Дядька Змитрок не спеша слез со сруба, осторожно
пошатал топорище, вытащил воткнутый в бревно топор и, взяв его с собою, пошел в землянку.
А я, заглядевшись на сруб, который сегодня так помолодел, прошел было уже проулочек тетки Евки. Вернулся назад и чуть не бегом выскочил на тропинку.
Около сеней, под стрехою, лежали напиленные и наколотые дрова — сложенные, видимо, уже на зиму. Одна сторона их осела и обвалилась — или куры раскидали (они сейчас сидели на плашках), или дрова в этом месте плохо были сложены и развалились сами.
Ни на дворе, ни в огороде тетки Евки не было видно. Я открыл скрипучую дверь и в темноте сеней едва нащупал щеколду.
— Тетка, а вам сегодня перевод! — еще не войдя в хату, еще с порога радостно крикнул я.
Тетка Евка лежала на нарах — лицом к стене. Около ее головы, ближе к окну, стояла в кадушке большая, под самый потолок, пальма, с запыленными длинными и узкими, как у шелковой травы, листьями. Тетка повернула голову, и сквозь листья я увидел заплаканное лицо.
— Чего ты кричишь, змей? Чего?
— Вам деньги пришли,— уже тихо и нерешительно повторил я.

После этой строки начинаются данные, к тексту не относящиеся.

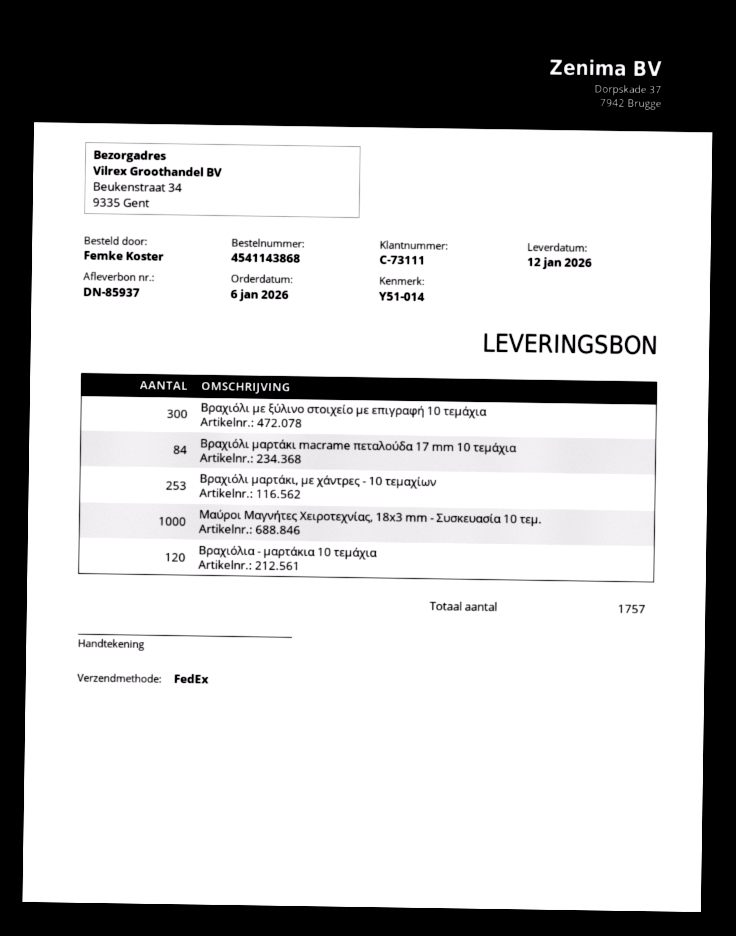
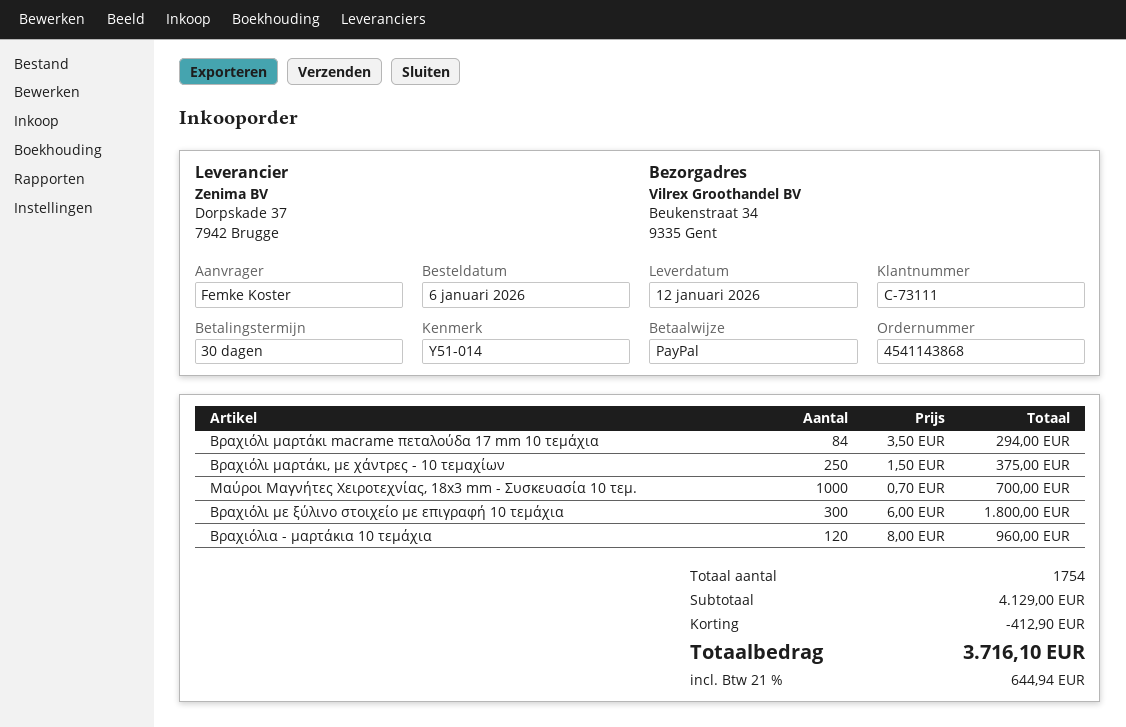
Βραχιόλι μαρτάκι, με χάντρες - 10 τεμαχίων: 253 -> 250
total quantity: 1757 -> 1754

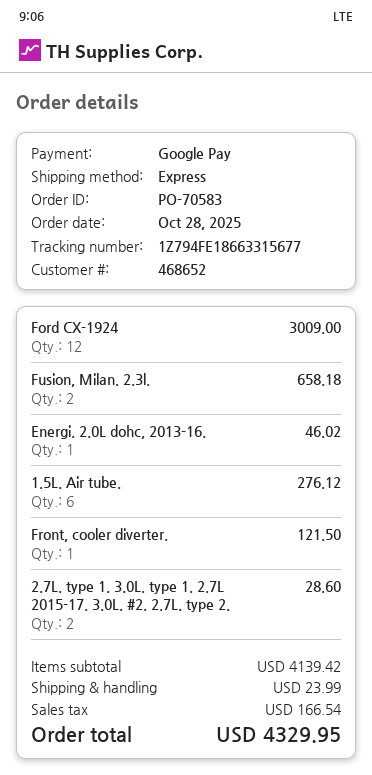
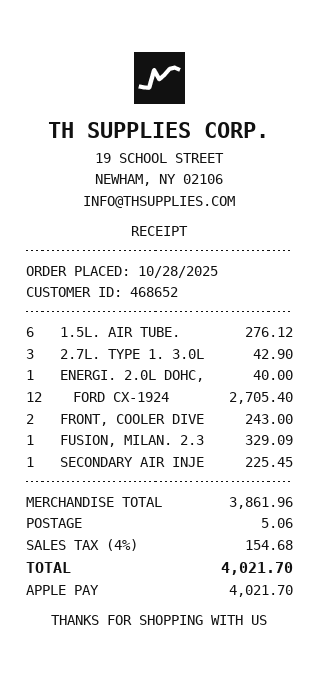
payment method: Google Pay -> Apple Pay
Ford CX-1924: 12 for 3009.00 -> 12 for 2705.40
Fusion, Milan. 2.3l.: 2 for 658.18 -> 1 for 329.09
Energi. 2.0L dohc, 2013-16.: 1 for 46.02 -> 1 for 40.00
Front, cooler diverter.: 1 for 121.50 -> 2 for 243.00
2.7L. type 1. 3.0L. type 1. 2.7L 2015-17. 3.0L. #2. 2.7L. type 2.: 2 for 28.60 -> 3 for 42.90
SECONDARY AIR INJE: none -> 1 for 225.45
subtotal: 4139.42 -> 3861.96
shipping: 23.99 -> 5.06
tax: 166.54 -> 154.68
total: 4329.95 -> 4021.70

— Онемей ты со своими деньгами! Не показывай мне их. Неси их быстрей из моей хаты. Куда хочешь неси...
Тетка Евка заголосила.
— Так вы же все ждали их,— виновато начал я.
— Онемей, я тебе говорю! Не хочу я видеть твоих денег!
И тетка, закрыв мокрое лицо руками, заплакала навзрыд и отвернулась к стене.
Я бросил перевод на судник, где стояли неприбранные и непомытые миски, и быстренько выбежал из хаты. Пока бежал по проулку, все слышал, как голосила и причитала тетка Евка, как она кого-то кляла.
Я не мог понять, что случилось. Так ждал человек этого перевода: не давала прохода, все — «когда принесешь» да «когда принесешь», а как принес — только накричала.
Что случилось с теткой Евкой?
Выбежав на улицу, я хотел незаметно проскочить мимо
хаты Игната Холоденка. Дядька Игнат — старший брат Монаха в Белых Штанах — пришел сюда из Булины в примаки. Худой и длинный как жердь, он пережил свою полнолицую Пелагею и теперь тоже жил один в нестарой еще хате-пятистенке. Своих детей они с Пелагеей не имели, а один сын, который уже был у жены, когда Игнат сошелся с нею, и который, как к родному отцу, привык к отчиму, не вернулся с войны — еще и сейчас за балкою, под потолком, меж сухих веток прошлогоднего мая торчит аккуратно сложенная вчетверо похоронка, которая больно напоминает, что парень погиб смертью храбрых где-то между Невелем и Городком.
На своего брата Холоденок совсем не похож. Только борода, такая же густая, как и у Монаха, отдаленно напоминает об их родстве.
С этим дядькой Игнатом у меня прямо-таки беда.
Он всегда, зимой и летом, в жару и метель, сидел на лавочке возле своей хаты, прислонившись спиною к частоколу, и, когда бы я ни шел, подозрительно глядел на меня:
— Что, и сегодня ты мою хату обходишь?
— Так вам же, дядька, ничего нет.
— Ну ладно, пусть себе письма нет. А почему ты мне газэтку редко носишь? Вон Рогатунам так каждый день...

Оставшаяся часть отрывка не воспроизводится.